Я защищаюсь: для чего писать бумагу, когда можно по телефону в один момент.
– Кто же вам что-нибудь даст по телефону, какие у него будут оправдательные документы?
– Ваше превосходительство, – говорю, – я был на фронте, там по телефону целые корпуса передвигают.
– То на фронте…
Хотел, было, я сказать, что скорость не мешает и в тылу, и в особенности в нашем деле продовольствия, но не посмел, побоялся, возьмет сразу и прогонит. Только так задумался вообще о бумаге: мне представилось, что бумага – это символ мира на земле, чем дальше от войны, тем больше бумаг. Груды бумаг входящих лежали на моем столе, целые шкафы стояли бумаг использованных. Я покопался, нашел как раз такую же, как моя, и написал по ней свою, потом написал таким же способом вторую, третью – и вдруг почувствовал радость: как будто одна восьмимиллионная часть всего этого мира соединилась со всеми остальными миллионами в одном великом бумажном деле, и почувствовал легкость необыкновенную. Но это продолжалось не долго, бумаги написанные нужно было нести для подписи, и вот тут началось:
«Признавая чрезвычайно важное значение постного масла для обороны государства…», – читал его превосходительство и ворчал, черкая синим карандашом: – Признавая! Вас никто не просит признавать, это уже давно всеми признано, – писал: «Учитывая чрезвычайно важное значение постного масла…»

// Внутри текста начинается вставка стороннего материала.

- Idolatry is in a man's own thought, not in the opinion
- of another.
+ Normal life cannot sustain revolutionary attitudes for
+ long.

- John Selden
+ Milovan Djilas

Начеркав так по всем моим бумагам, он заставил меня вновь переписать. Я переписывал, отдавал переписывать барышне-машинистке, та в свою очередь, делала ошибки, я заставлял ее переписывать, и до самого конца занятий я не добился подписи его превосходительства, и он, схватив карандаш, быстро-быстро стал сам писать эти бумаги по-своему.
Дня два-три я был в полном отчаянии, и у меня ничего не выходило, на третий день я решил делать, как выйдет, и если выгонят меня, то пусть выгонят. И, представьте себе, вышло очень хорошо, начальник меня похвалил. Вскоре я понял причину моих неудач: я относился к делу слишком серьезно для моего все-таки значительного положения. Вам это, батюшка, совсем непонятно, а оно так: самое серьезное существо в нашем бюро, конечно, барышня-машинистка, она весь день стучит, и вся как-то замочалилась от работы, и она будет стучать вечно, движения по службе ей не будет никогда. Регистратор – следующая ступень – тоже много работает, но он все-таки иногда попробует пошутить, и очень медленно, но все-таки движется. Помощник делопроизводителя еще больше шутит и, конечно, быстрее регистратора движется по службе, и так далее, до моего начальника: тот шутит много, у него даже есть нотка иронии ко всему нашему восьмимиллионному аппарату, но все-таки он слишком серьезен, трудолюбив и прям, чтобы иметь надежду когда-нибудь сделаться министром. Так, оказывается, что некоторая доля легкомыслия в государственных людях есть качество необходимое и полезное. Батюшка, вы меня извините, но это понятно: сама жизнь очень легкомысленна, у нее нет ни малейшего постоянства, а министр очень близок к жизни: жизнь меняется, и министры меняются, сегодня один, завтра другой.